▸ **What to do**
The line that contains "alembic upgrade revision_number" and all lines following it to the end of the data below: set these down exactly, and nothing besides.

[Modification records]

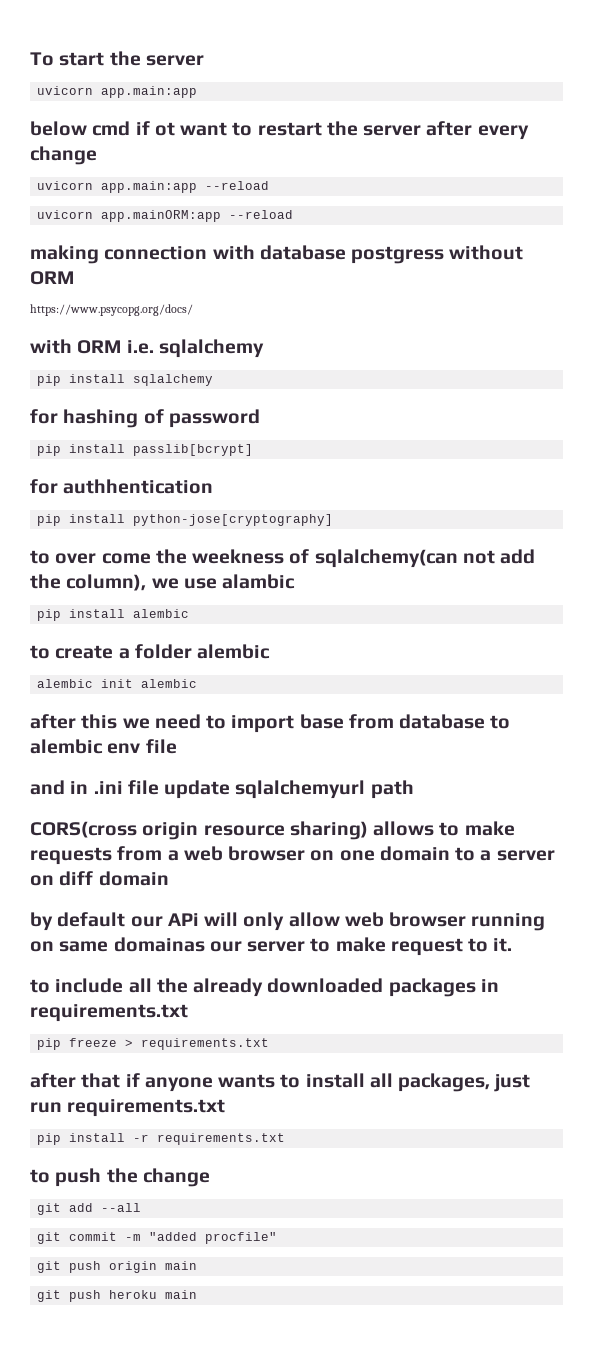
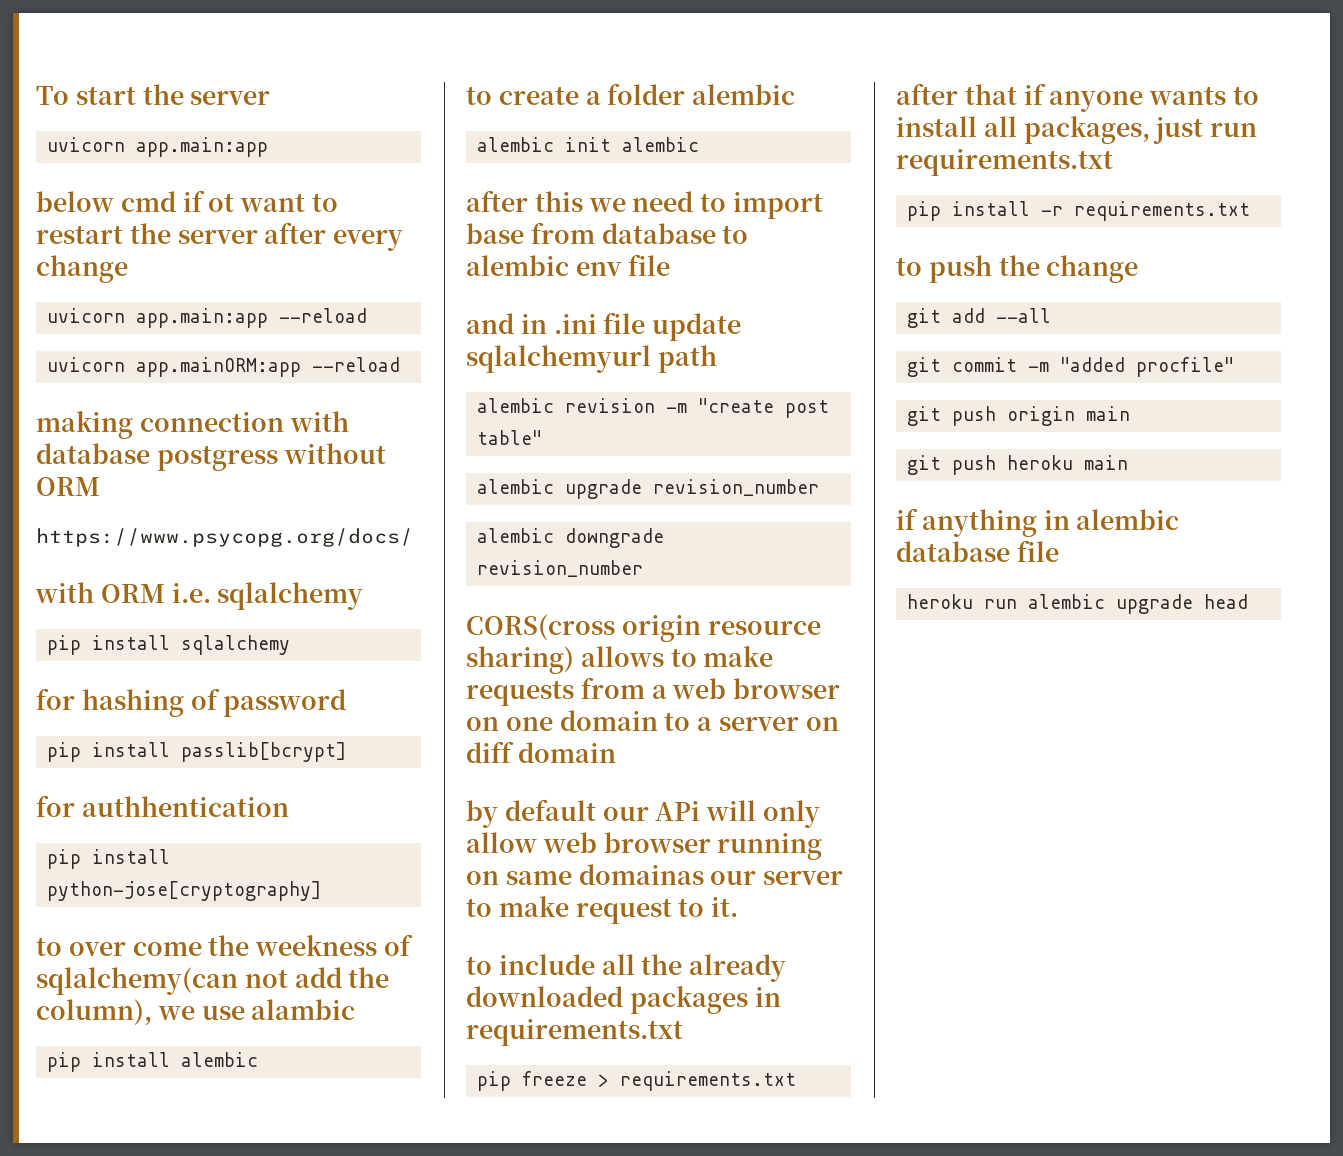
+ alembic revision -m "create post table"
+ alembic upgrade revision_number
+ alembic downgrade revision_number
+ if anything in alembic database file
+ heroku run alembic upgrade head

▸ **Result**
+ alembic upgrade revision_number
+ alembic downgrade revision_number
+ if anything in alembic database file
+ heroku run alembic upgrade head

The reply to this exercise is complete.